As we previously described the 60th and 99th percentiles provided the best cut-points for this analysis; however, that need not be the case in future analyses. For this reason, the spkTools package permits the user to choose any two percentiles to use as the cut-points. We recommend that the optimal cut-points for a future data set be determined in a manner similar to what we described.

It is important to note that the microarray products compared here are of different generations, with Affymetrix's; the oldest and Agilent's; the newest. Also, the spike-in targets and background RNA vary between platforms (Table 2). Finally, different preprocessing algorithms will result in differences in performance (16). To illustrate this, we ran Affymetrix data processed with the manufacturers default MAS 5.0 through our assessment (Table 3 and Supplementary Figure 6). An interesting finding was that with MAS 5.0, instead of RMA, Affymetrix no longer had an advantage in the low strata. We expect results for Agilent and Illumina to improve with the development of novel preprocessing algorithms for these technologies by the scientific community. Because we expect a large increase in spike-in experiments and preprocessing algorithms, we developed the spkTools package to permit quick and easy creation of plots such as those presented here.

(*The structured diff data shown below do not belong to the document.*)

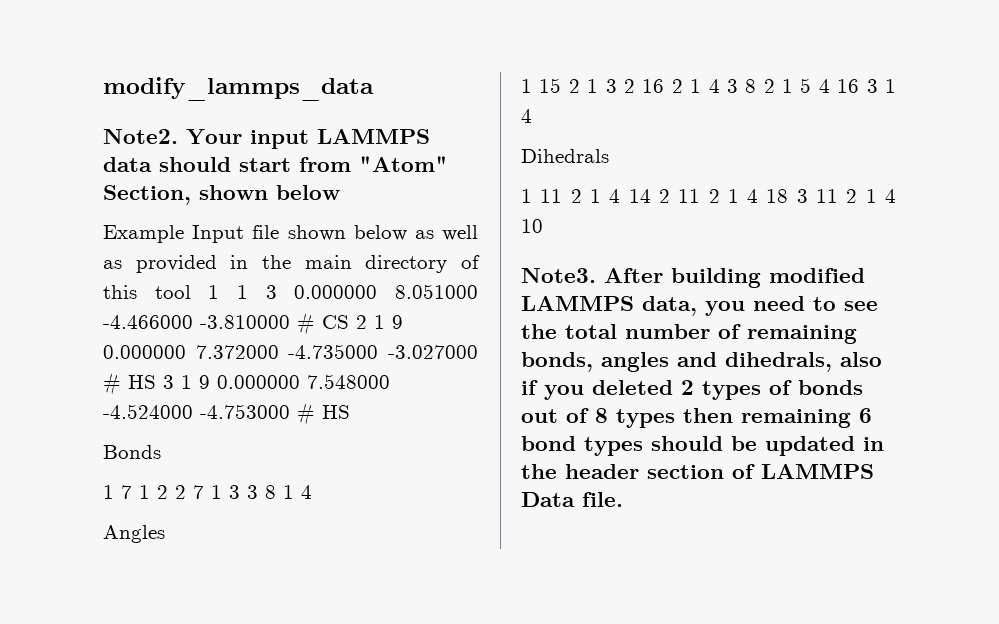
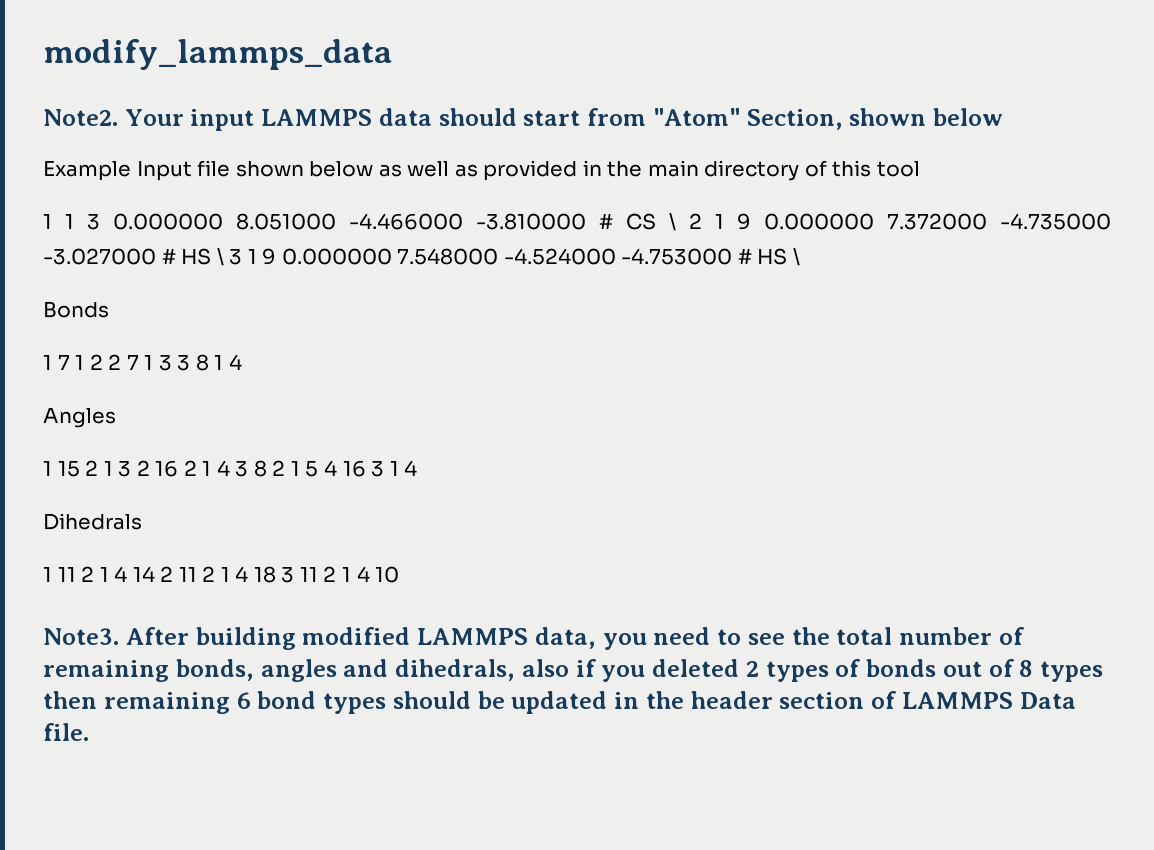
(191, 292) none -> (921, 169) //
(349, 322) none -> [669,213,676,231] \
(156, 382) none -> [216,248,224,266] \
(350, 412) none -> [792,248,800,266] \

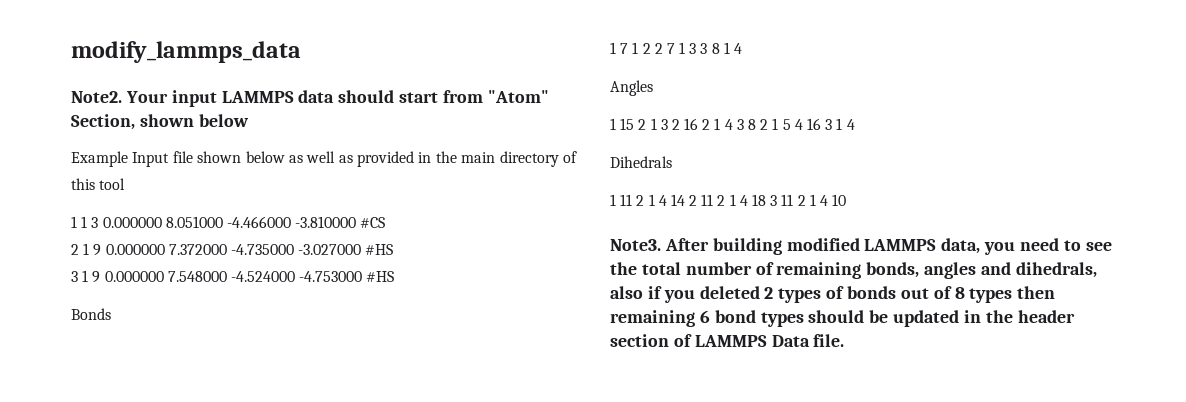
[599,213,676,231] # CS \ -> [360,217,386,228] #CS //
[161,248,224,266] # HS \ -> [365,244,394,255] #HS //
[737,248,800,266] # HS \ -> [366,271,395,282] #HS

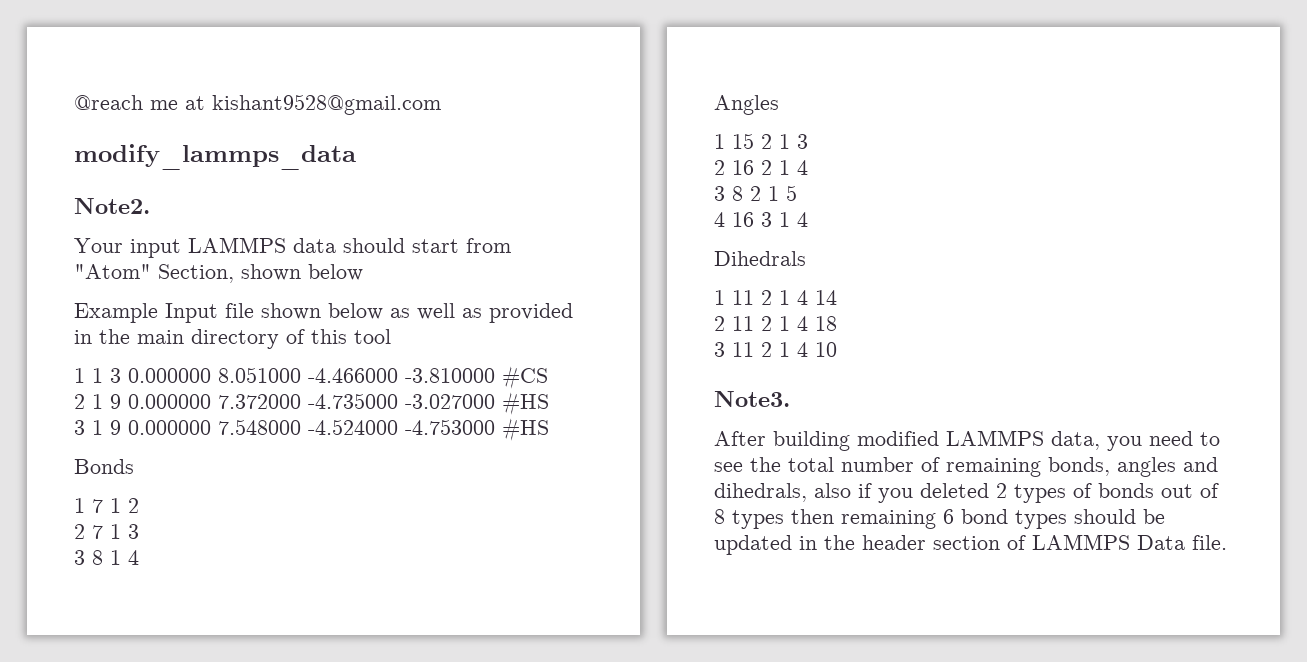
(71, 52) none -> [74,94,441,115] @reach me at kishant9528@gmail.com //
(122, 97) none -> (150, 206) //
(651, 48) none -> (139, 505) //
(697, 48) none -> (139, 531) //
(668, 124) none -> (808, 141) //
(733, 124) none -> (808, 167) //
(791, 124) none -> (797, 193) //
(685, 200) none -> (837, 297) //
(767, 200) none -> (837, 323) //
(661, 245) none -> (790, 399) //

Spike-in experiments have been criticized for producing artificial data with little resemblance to real data produced by a typical experiment. A particular limitation of the data shown here is the use of technical replicates: the data fails to incorporate the biological variation present in most experiments. However, acceptable sensitivity and specificity measures, determined by spike-in experiments such as those presented here, are a minimal requirement for a microarray platform. A technology not performing well in our assessment will not perform well in the more complicated setting of real experiments. A strength of our spike-in data is that they permit a focused assessment based on the most basic attributes of this technology. Furthermore, we expect vastly improved spike-in experiments, e.g. using biological replicates, to emerge in large numbers once the ERCC makes it first formal recommendation. We have therefore developed a general tool that can be readily applied to data from these experiments. Furthermore, the strategy we described and used successfully to compare the three main microarray platforms using Latin-Square spike-in experiments for the first time, can serve as a blueprint for future methods and analyses.


Supplementary data are available at NAR Online. Raw data and annotation files are available from http://rafalab.org.

[Supplementary Data]


We thank Agilent, and especially Anne Bergstrom Lucas, for providing the Agilent spike-in data and insightful discussions on spike-in experiments. We thank Illumina, and especially Shawn Baker, for sharing the Illumina spike-in data. We also thank Affymetrix for making their spike-in experiments public. This work was supported by National Institutes of Health (1R01GM083084-01 to R.I., 1R01RR021967-01A2 to R.I., T32GM074906 to M.M.).

Conflict of interest statement. None declared.